The first thing you’ll notice about High Tide, right underneath the title on this game’s beautifully-illustrated cover, is the designer: Dirk Henn. While Henn is surely a notable designer, he’s most recognizable for his work on Alhambra and Wallenstein 15 years in the past. With High Tide, Henn is pushing into the family game market via this 25-minute dice roller and an interesting theme: a race to get the best sunbathing spot on the beach
A push-your-luck game at heart, High Tide throws an interesting element into its race down the beach, as the game (via ocean waves) is fighting against you. Players compete in six simultaneous races, cordoned off into coloured lanes, where movement down the beach is dictated by pairs of dice. The numbers and colours on these dice determine how far and on which lane(s) a player will travel, but players decide whether to pull and roll two random dice from a bag or choose from die pairs that were passed on during prior turns. This die pool is the core mechanic of High Tide, and an interesting one, as it lets players re-try their luck at pulling and rolling, but in doing so offers up the passed result to the round’s remaining players.
Once all players have selected a die pair, the ocean comes into play, as the colours in an unchosen die pair dictate which lanes will be struck by waves. Each wave can chop 2 or 4 spaces off the end of a 20-space track, increasing the risk of one player’s token going underwater, where it would be eliminated from the race and also immediately trigger final scoring. There’s opportunity for strategic play here, as players can intentionally pass on dice in hope that they will remain on the board to set wave locations, but if all die pairs are chosen, the waves will be randomly rolled from the bag.
Another area of strategic play is in deciding where to focus your movement. If no player enters the water, the game will only last six rounds, giving players a hard limit of twelve total movements. There’s not much sense in using these limited opportunities on hopeless races, as last-place finishers in each race are awarded zero points (everyone else is rewarded on a sliding scale). However, if a token is never moved, it never participated in the race to begin with, and instead receives a small one-point reward for having spent its day at the beach bar instead.

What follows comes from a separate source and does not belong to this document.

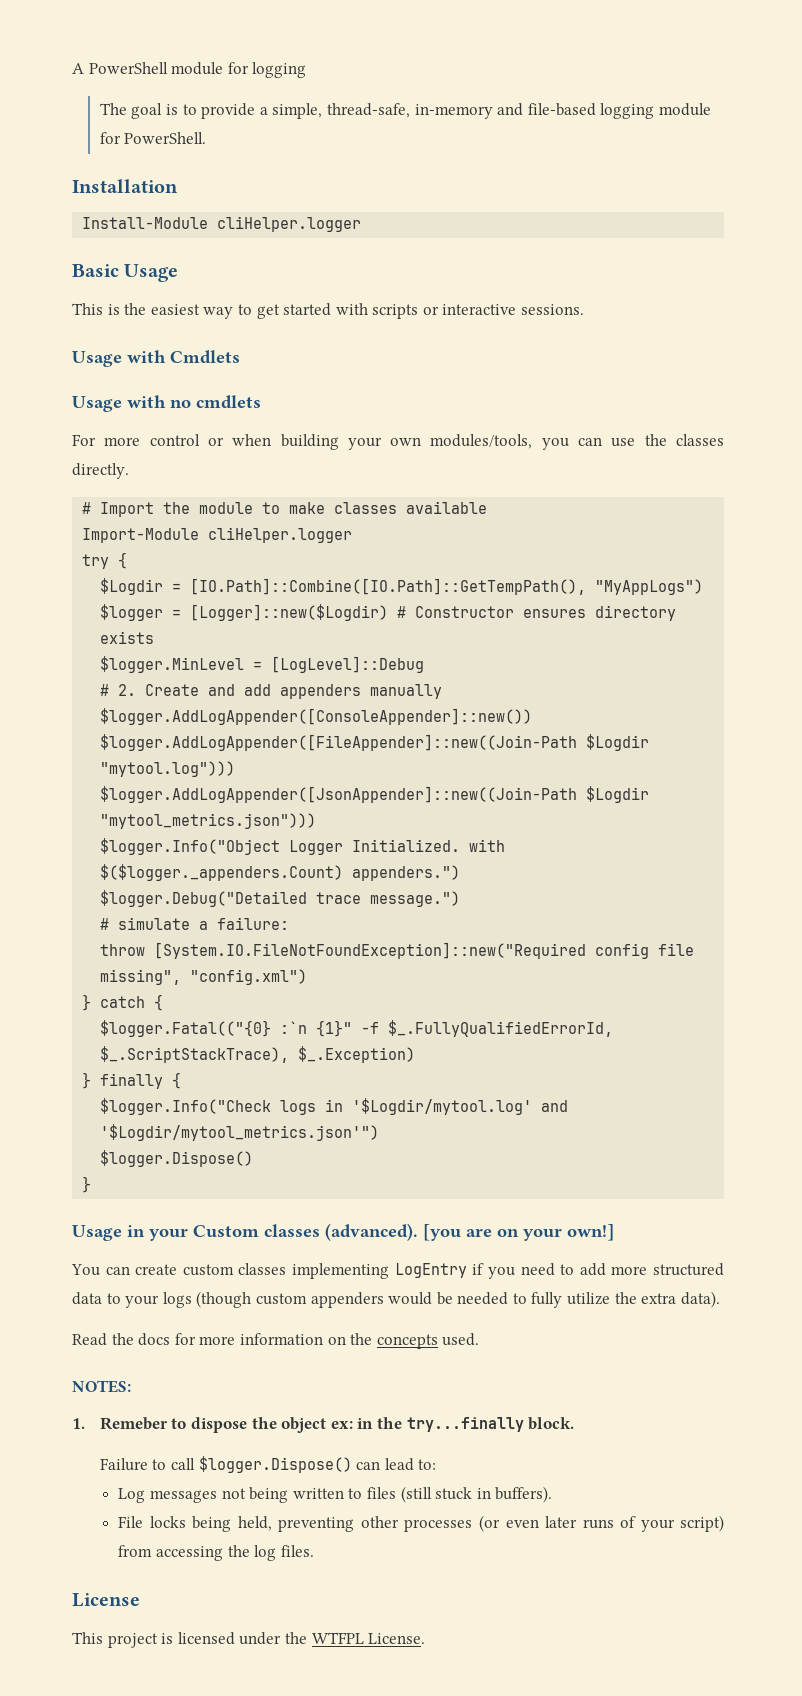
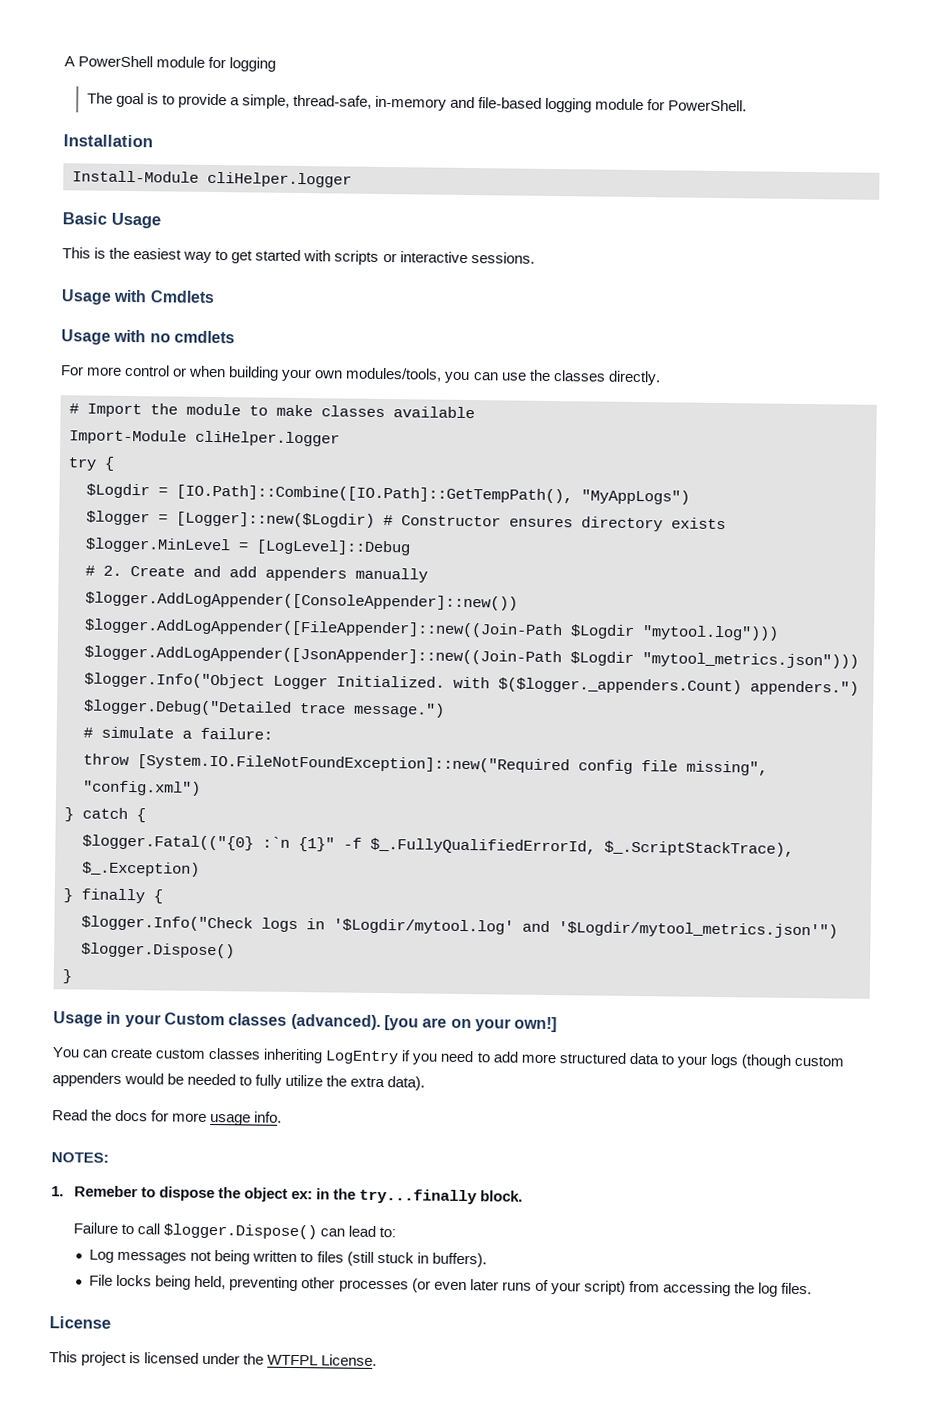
- You can create custom classes implementing LogEntry if you need to add more structured data to your logs (though custom appenders would be needed to fully utilize the extra data).
+ You can create custom classes inheriting LogEntry if you need to add more structured data to your logs (though custom appenders would be needed to fully utilize the extra data).
- Read the docs for more information on the concepts used.
+ Read the docs for more usage info.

This gameplay presents a solid mix of randomness and strategic decision-making for a light, 25-minute family game, but at the height of its randomness, High Tide can be subject to sudden, unexpected game endings. This has the potential to sour some early sessions until players develop a proper fear of the water, but on the whole, High Tide largely delivers on what it set out to accomplish. It’s an enjoyable family game that doesn’t overstay its welcome, with most sessions not running the full 25-minute, six-turn gamut. Player downtime also isn’t an issue, as turns are short and opposing players tend to stay engaged while scouting what die pairs may be passed on, or watching in anticipation as the last player sets the coming wave. The only other downside is the lack of a two-player mode, which typically helps family games get to the table more often.
Yet while some family games can become sleeper hits with a gaming hobbyist crowd, High Tide isn’t punching above its weight. An above average family game, yes, but when game night goes late and some lighthearted push-your-luck fun hits the table, I don’t see High Tide supplanting a more pure classic such as Can’t Stop.
One aspect of High Tide that deserves unqualified praise is the production value on artwork and components. For a game with sights set squarely on the family game market, Queen Games went over the top to turn what could have been a simple dice-and-tokens set into a ful- package experience. The board illustration colourful, eye-catching, and very detailed, while the wooden and cardboard bits, from beach chair meeples to frayed ends on beach towel tokens, are all custom-created for this game.
Then there is the matter of expansions. High Tide advertises no less than four modular expansions already included in the box, making the task of evaluating High Tide quite a challenge. Is there some ideal mix of expansions that causes the game to shine? The short answer: not really. Most inject a bit of minor randomness in interesting ways, but generally provide variety for variety’s sake, furthering its appeal, but again only for the family audience.
The one expansion I would recommend is the surfer module, which assigns a secret agenda to each player, depicting one lane where the token will still score points when in the water at game end. This adds a tiny dose of strategy, and can also lead to some enjoyable reveal moments at the game’s conclusion.
Something I haven’t gone into detail on is my experience purchasing High Tide, which I described fully in my first impressions video. High Tide is a game I took a chance on when it popped up for as low as $16 on Amazon ($45 USD MSRP) while Queen Games was running a December sale. An astute BGG user noticed that High Tide had not previously been announced by the publisher, nor was it listed in the BGG database. With the combined allure of a hot deal and the mystery of the unknown, I took the bait, with a pledge to provide the community with my take on the game.
After reaching out to Queen Games, they have since announced High Tide as a post-Nuremburg Toy Fair 2017 (Feb 1st-6th) release. The game remains on Amazon (at full MSRP), and Queen Game’s representative could not comment on whether the Amazon sale was an inventory error or an intentional pre-release. While I may have gotten a steal from some likely-accidental pricing, I’ve almost certainly paid this back with the amount of publicity I’ve generated in talking about High Tide. While I did contemplate putting High Tide onto the trade pile after a few plays, I’ll be keeping it for one simple reason: the rest of my family enjoys it.